* Source material:
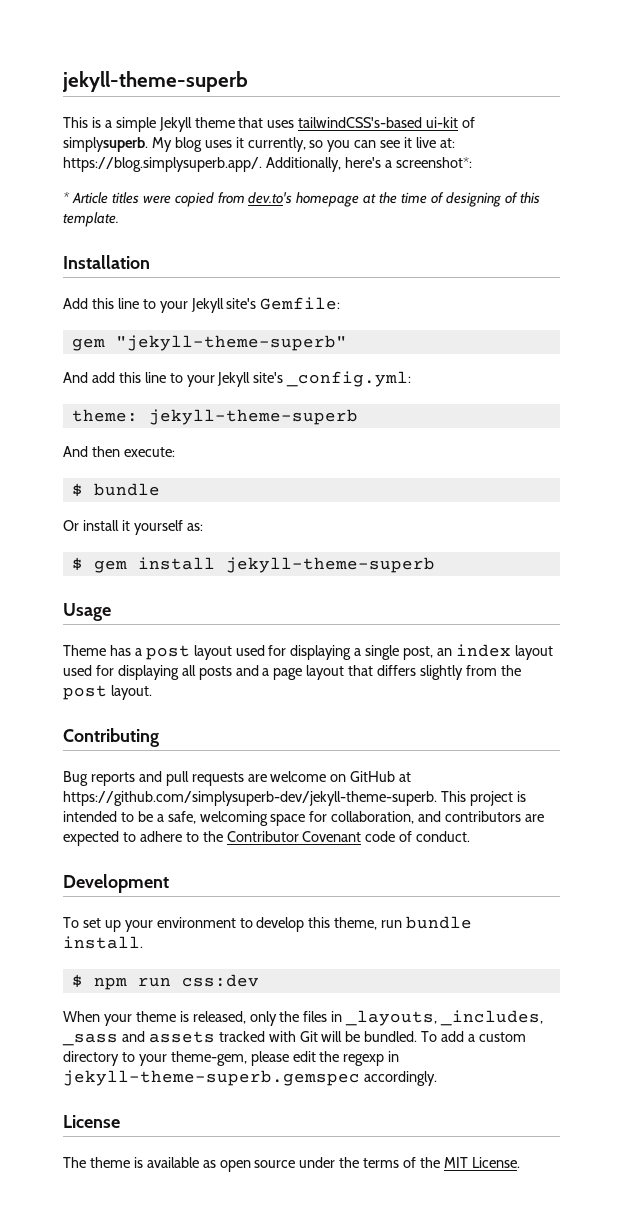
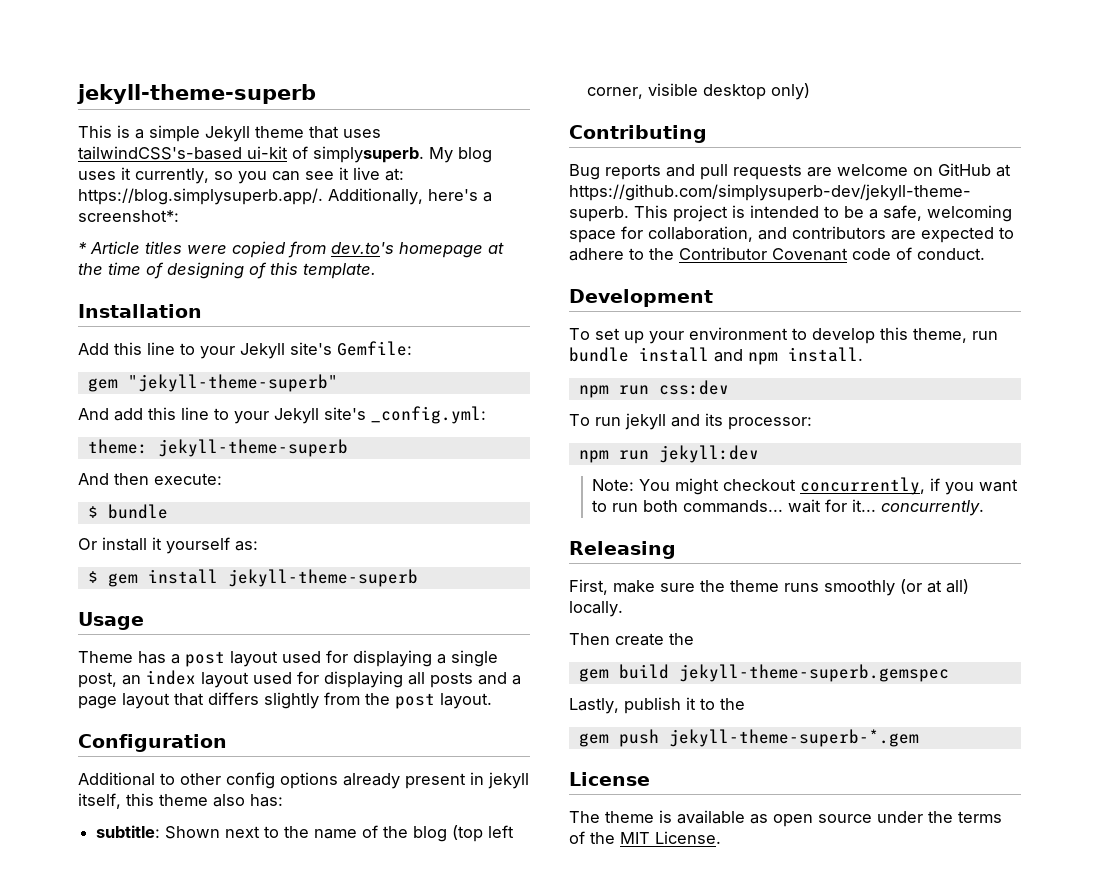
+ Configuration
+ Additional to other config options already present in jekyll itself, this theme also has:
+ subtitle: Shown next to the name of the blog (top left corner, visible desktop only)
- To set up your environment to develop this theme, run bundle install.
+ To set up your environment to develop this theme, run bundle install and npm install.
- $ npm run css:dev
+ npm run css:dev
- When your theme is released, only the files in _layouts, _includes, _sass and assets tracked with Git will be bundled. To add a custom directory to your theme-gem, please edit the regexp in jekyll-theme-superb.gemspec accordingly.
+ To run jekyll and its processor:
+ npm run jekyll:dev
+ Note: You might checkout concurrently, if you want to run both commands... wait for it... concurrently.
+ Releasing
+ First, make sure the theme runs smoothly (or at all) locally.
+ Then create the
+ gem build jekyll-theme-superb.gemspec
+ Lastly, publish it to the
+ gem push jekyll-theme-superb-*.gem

---

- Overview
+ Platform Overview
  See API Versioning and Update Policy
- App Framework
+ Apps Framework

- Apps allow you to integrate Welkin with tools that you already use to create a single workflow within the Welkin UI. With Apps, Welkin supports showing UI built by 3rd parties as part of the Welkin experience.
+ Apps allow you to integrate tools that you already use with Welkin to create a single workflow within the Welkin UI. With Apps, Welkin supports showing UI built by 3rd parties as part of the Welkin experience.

==

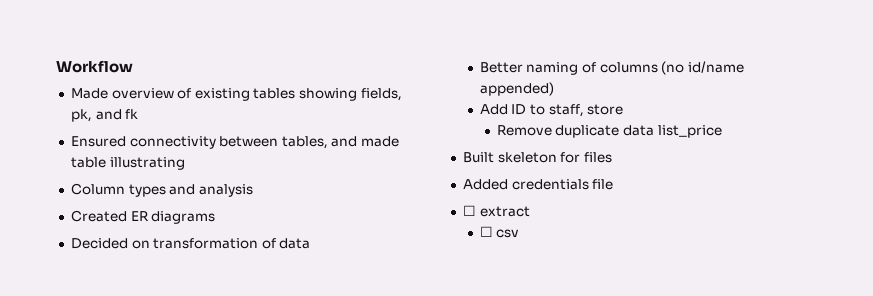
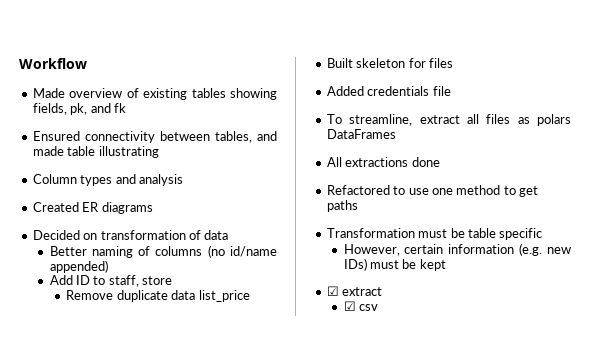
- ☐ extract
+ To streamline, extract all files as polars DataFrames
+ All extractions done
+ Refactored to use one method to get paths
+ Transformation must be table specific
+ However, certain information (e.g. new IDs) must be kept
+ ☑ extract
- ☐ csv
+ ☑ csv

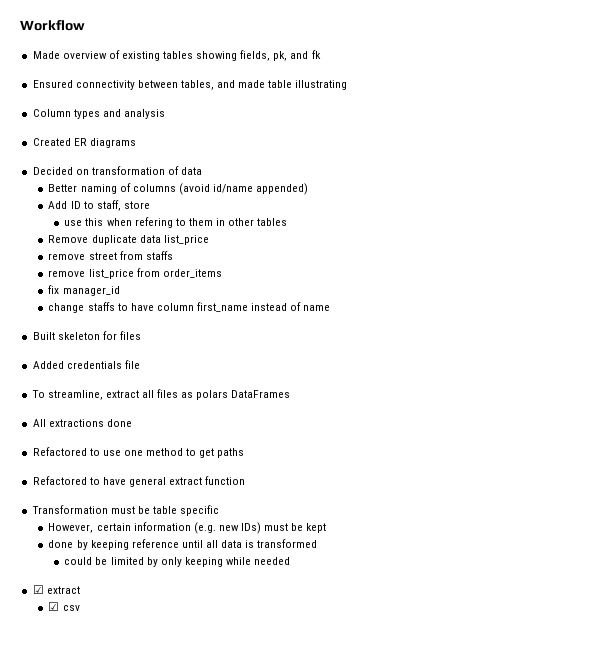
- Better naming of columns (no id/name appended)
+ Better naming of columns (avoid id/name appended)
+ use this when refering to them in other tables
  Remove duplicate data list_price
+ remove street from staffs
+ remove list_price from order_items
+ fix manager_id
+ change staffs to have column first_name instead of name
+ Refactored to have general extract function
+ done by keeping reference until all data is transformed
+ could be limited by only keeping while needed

* Exercise directions: Reproduce exactly the lines of the data above that run from the line with "be table specific" down to the line with "keeping while needed", both ends included. Pictures do not belong in the copy.

* Response area:
+ Transformation must be table specific
+ However, certain information (e.g. new IDs) must be kept
+ ☑ extract
- ☐ csv
+ ☑ csv

- Better naming of columns (no id/name appended)
+ Better naming of columns (avoid id/name appended)
+ use this when refering to them in other tables
  Remove duplicate data list_price
+ remove street from staffs
+ remove list_price from order_items
+ fix manager_id
+ change staffs to have column first_name instead of name
+ Refactored to have general extract function
+ done by keeping reference until all data is transformed
+ could be limited by only keeping while needed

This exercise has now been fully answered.